Mais la solitude s'accroît : tu ne seras pas vengé de tes amours malheureuses.Car dans le jet de pavé on peut aussi deviner un désir secret de talion.

3- opposition thématique : selon le motif   légèreté/ pesanteur

     Tout le texte joue de cette dualité :


    • par les rimes, où s’opposent les rimes féminines : étincelles, celles, ailes immortelles, demoiselles sont des mots aux valeurs positives, aériennes, qui s’opposent avec les rimes masculines en ours (ours, plus de jours, toujours, lourds, sourds) et qui mettent en valeur des mots exprimant pesanteur, maladresse, surdité.

   • dans le corps du texte : Corbière ne cesse d’y revenir :

-d’un côté, il insiste sur la légèreté : ils ne sont pas lourds, les pieds légers, ailes ; il pèse peu.

-d’un autre côté, au contraire, il introduit un  terme en contradiction avec les premiers, qui exprime un poids écrasant : les caveaux,

- à l'inverse ce qui devrait faire poids faix est léger (le faix d’immortelle (qui se lit comme un oxymore, l’immortelle au contraire du faix étant une fleur très légère)) et le pavé ne sera pas lancé..;.


   -la contradiction est assumée durement par le vers initial qui en refrain vient sanctionner toute illusion:

-ainsi en tercet : après le mot légers, il utilise un point d’exclamation et le tiret long, puis après ailes des points de suspension qui donnent un espoir . Le lecteur tombe de haut alors.
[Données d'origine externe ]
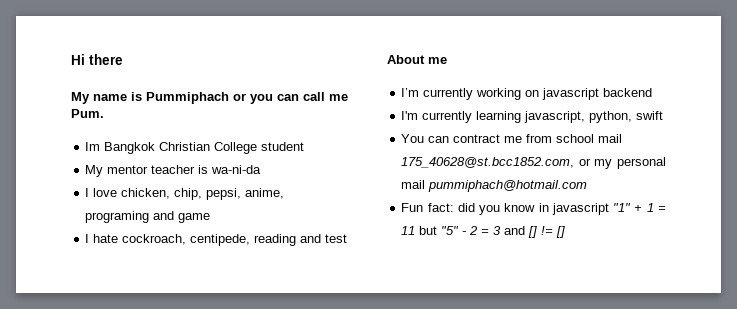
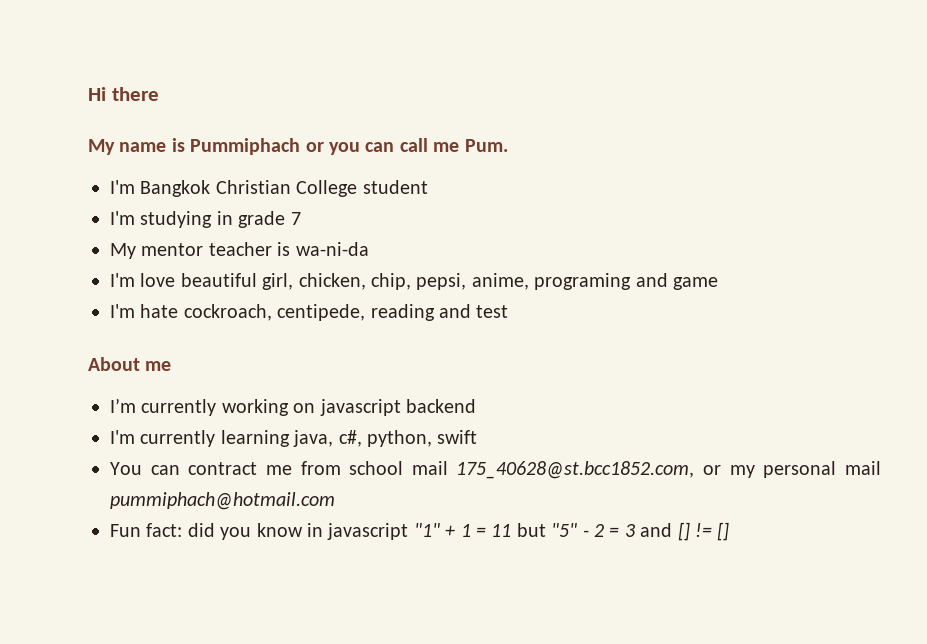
[85,142,101,151] Im -> [110,180,135,194] I'm
(305, 146) none -> [110,211,301,228] // I'm studying in grade 7
[85,188,118,197] I love -> [110,273,294,290] I'm love beautiful girl,
[85,234,90,243] I -> [110,304,135,318] I'm
[524,111,586,123] javascript, -> [293,430,362,447] java, c#,

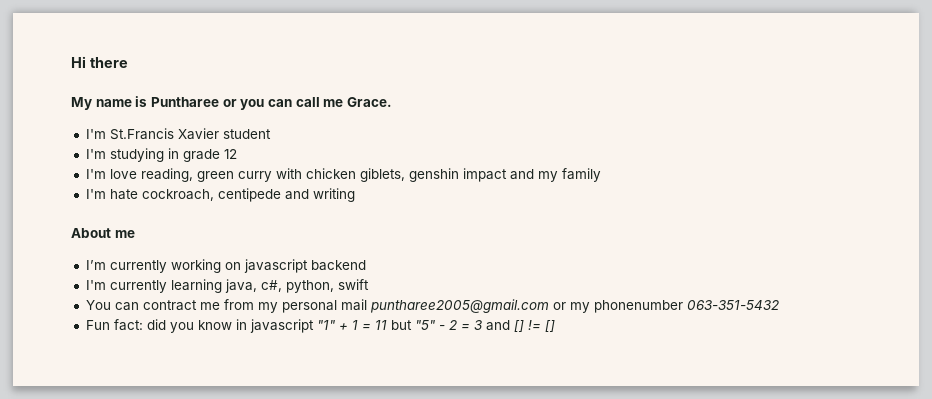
[190,138,301,155] Pummiphach -> [150,97,219,107] Puntharee
[464,139,508,152] [110,180,358,197] Pum. // I'm Bangkok Christian College -> [346,97,392,107] [85,128,219,140] Grace. // I'm St.Francis Xavier
[290,212,301,225] [110,242,369,259] [110,273,718,290] 7 // My mentor teacher is wa-ni-da // I'm love beautiful girl, chicken, chip, pepsi, anime, programing and game -> [223,149,237,159] [85,168,601,182] 12 // I'm love reading, green curry with chicken giblets, genshin impact and my family
[277,304,509,321] centipede, reading and test -> [217,188,355,202] centipede and writing
[349,461,881,479] [110,492,335,510] school mail 175_40628@st.bcc1852.com, or my personal mail pummiphach@hotmail.com -> [257,299,779,313] my personal mail puntharee2005@gmail.com or my phonenumber 063-351-5432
IL fait noir.... La cassure est terrible.        

            


[4- Même dans la ponctuation : le texte  alterne points d’exclamation martelant brutalement le chant,   et  points de suspensions doux, qui créent des silences ou  qui poursuivent la parole qui vient d’être émise. On s’aperçoit que tout l’arsenal de la ponctuation est utilisé dans ce poème (montrez-le)]


=>   Même la cruauté du poète, qui s’abat sur son double régressif, feignant  de le consoler pour mieux le narguer a son envers, son contraire  : puisqu’aucun espoir n’est permis, il ne reste vraiment qu’à dormir, à accepter la mort, à laisser la conscience sombrer dans le néant, préférable aux lointains et pitoyables échos de la vie : être dans la tombe c’est redevenir enfant, retrouver un univers utérin, ce noir qu'il n'aurait jamais dû quitter....Malgré le sarcasme ce poème dit une libération-tragique.

 

cl:    En un texte très court, et très répétitif, sorte de ronde d'enfance
douloureuse, sorte d'étincelles dans la nuit , Corbière parvient à une richesse sémique remarquable (affirmations réversibles, tensions, tons contradictoires, jeu entre la forme et le fond), à une variété de tons ( douceur, ironie, cruauté , douleur dans le sujet  de l’enfant mort) et de formes (quatrain, tercet, quintil). Dans ce poème cruel et tendre à la fois, mélodieux et grinçant,  Corbière, en s’acharnant sur l’autre, s’acharne sur lui, le déjà presque mort, le pas encore résigné à son sort. Mais les sarcasmes sur l’enfant-poète auront révélé un grand écrivain, d’une musicalité extrême.

Seule immortalité possible pour Corbière,  celle des fleurs   (immortelles) aux couleurs or solaire, grenat, blanc? Non. Il a été enfin entendu.


AUTRES PROBLÉMATIQUES :

  -montrez le pathétique/le tragique/ de ce poème.

  -quelle image ce RONDEL donne-t-il du poète?